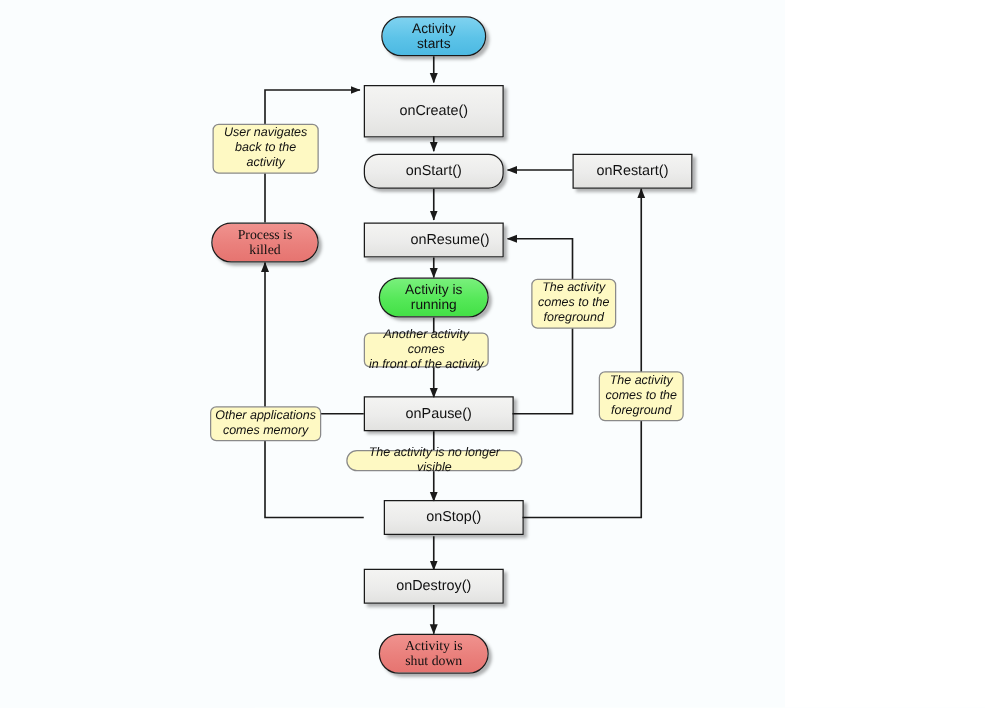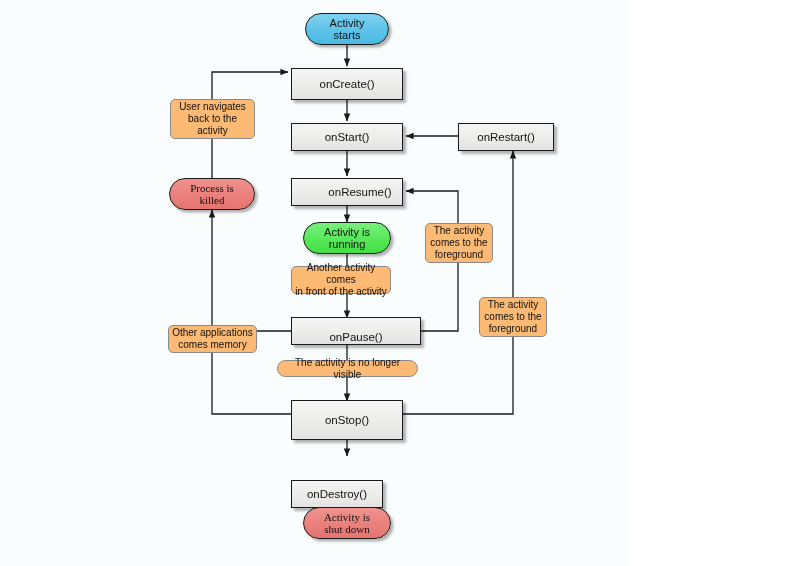--- a/index.html
+++ b/index.html
@@ -108,7 +108,7 @@
     </span>
   </div>
 
-  <div class="node proc" style="left:291px;top:68px;width:112px;height:32px;">
+  <div class="node proc" style="left:291px;top:68px;width:112px;height:42px;">
     <span>onCreate()</span>
   </div>
 

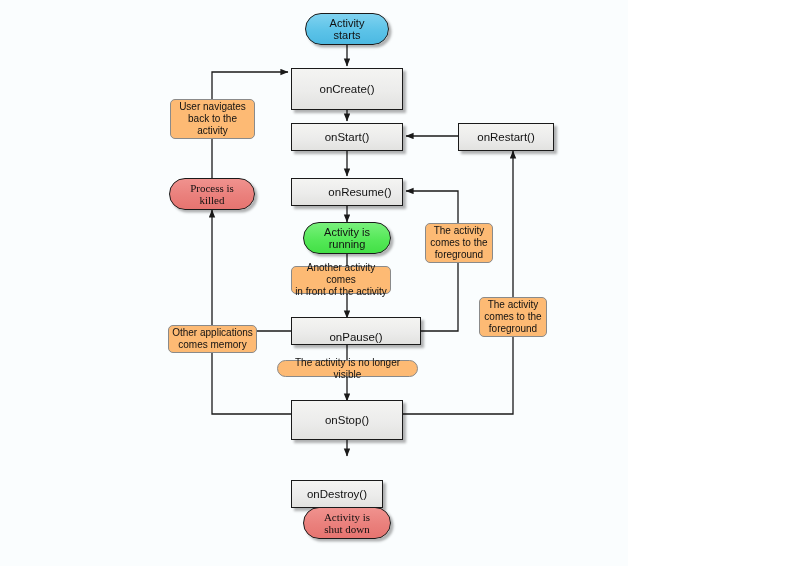--- a/index.html
+++ b/index.html
@@ -46,9 +46,10 @@
     box-sizing:border-box;
     display:flex;align-items:center;justify-content:center;
     text-align:center;
-    background:#fdba74;
+    background:#fef9c3;
     border:1px solid #8a8a8a;
     border-radius:5px;
+    font-style:italic;
     font-size:10px;
     line-height:1.18;
     color:#111;

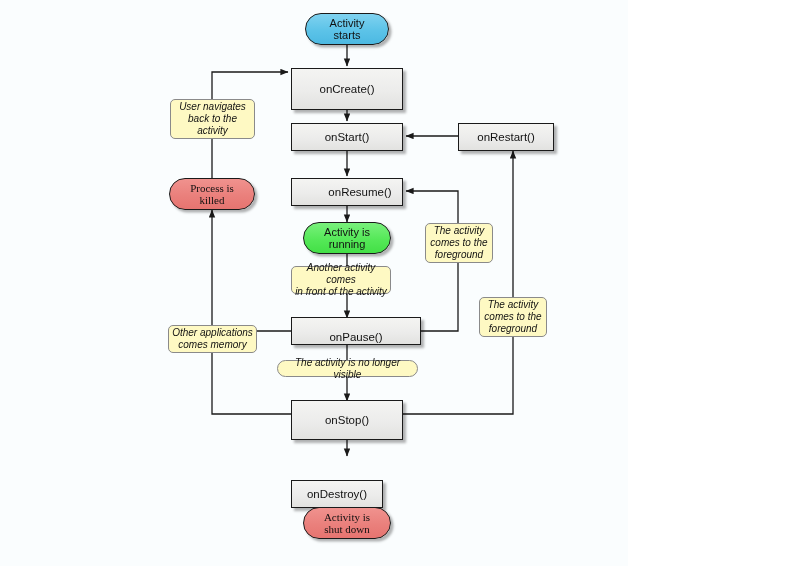--- a/index.html
+++ b/index.html
@@ -113,7 +113,7 @@
     <span>onCreate()</span>
   </div>
 
-  <div class="node proc" style="left:291px;top:123px;width:112px;height:28px;">
+  <div class="node proc" style="left:291px;top:123px;width:112px;height:28px;border-radius:12px;">
     <span>onStart()</span>
   </div>
 

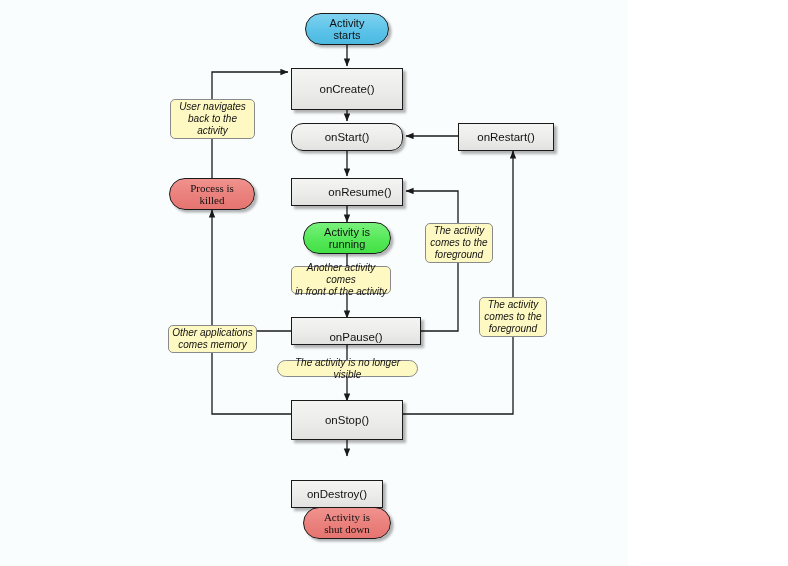--- a/index.html
+++ b/index.html
@@ -132,7 +132,7 @@
     </span>
   </div>
 
-  <div class="node proc" style="left:291px;top:317px;width:130px;height:28px;align-items:flex-end;">
+  <div class="node proc" style="left:291px;top:317px;width:120px;height:28px;">
     <span>onPause()</span>
   </div>
 

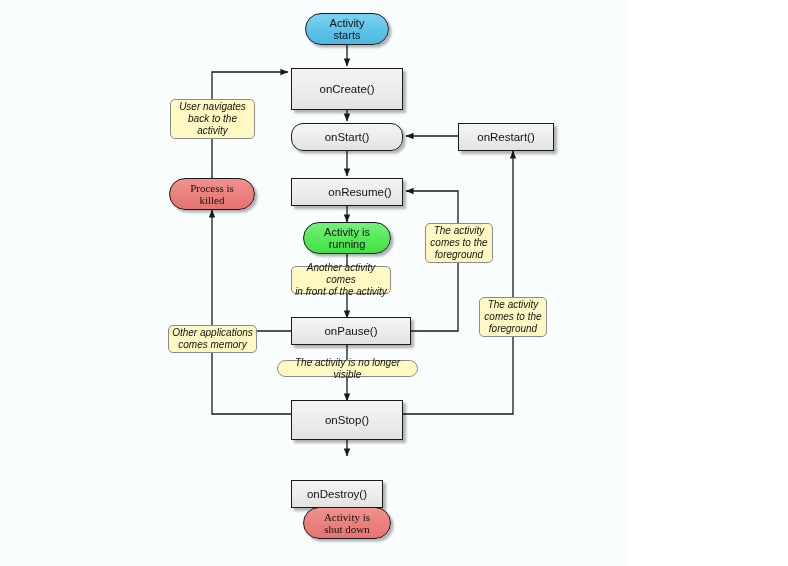--- a/index.html
+++ b/index.html
@@ -136,7 +136,7 @@
     <span>onPause()</span>
   </div>
 
-  <div class="node proc" style="left:291px;top:400px;width:112px;height:40px;">
+  <div class="node proc" style="left:307px;top:400px;width:112px;height:28px;">
     <span>onStop()</span>
   </div>
 

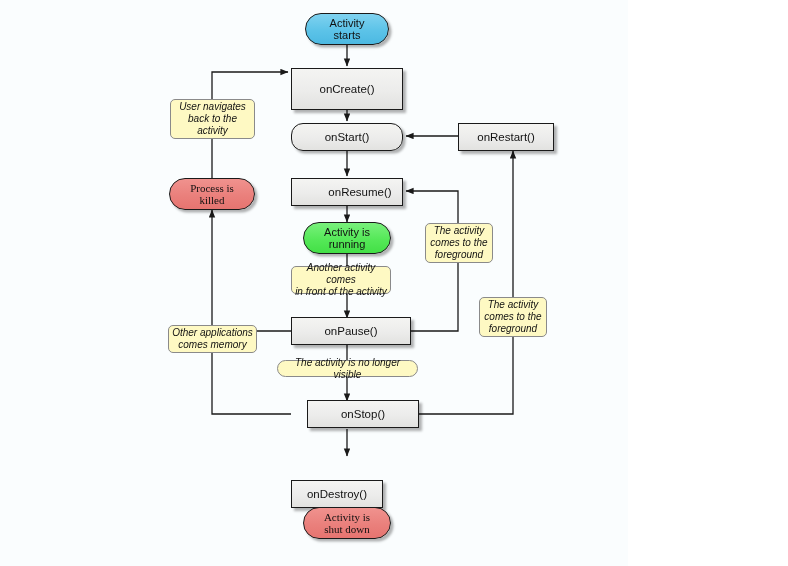--- a/index.html
+++ b/index.html
@@ -140,7 +140,7 @@
     <span>onStop()</span>
   </div>
 
-  <div class="node proc" style="left:291px;top:480px;width:92px;height:28px;justify-content:center;">
+  <div class="node proc" style="left:291px;top:455px;width:112px;height:28px;justify-content:center;">
     <span>onDestroy()</span>
   </div>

* _Instructions to follow_
Filter the data down to the lines that contain the string "align", and copy them.

* _Solved exercise_
     display:flex;align-items:center;justify-content:center;
     text-align:center;
-  <div class="node proc" style="left:291px;top:317px;width:130px;height:28px;align-items:flex-end;">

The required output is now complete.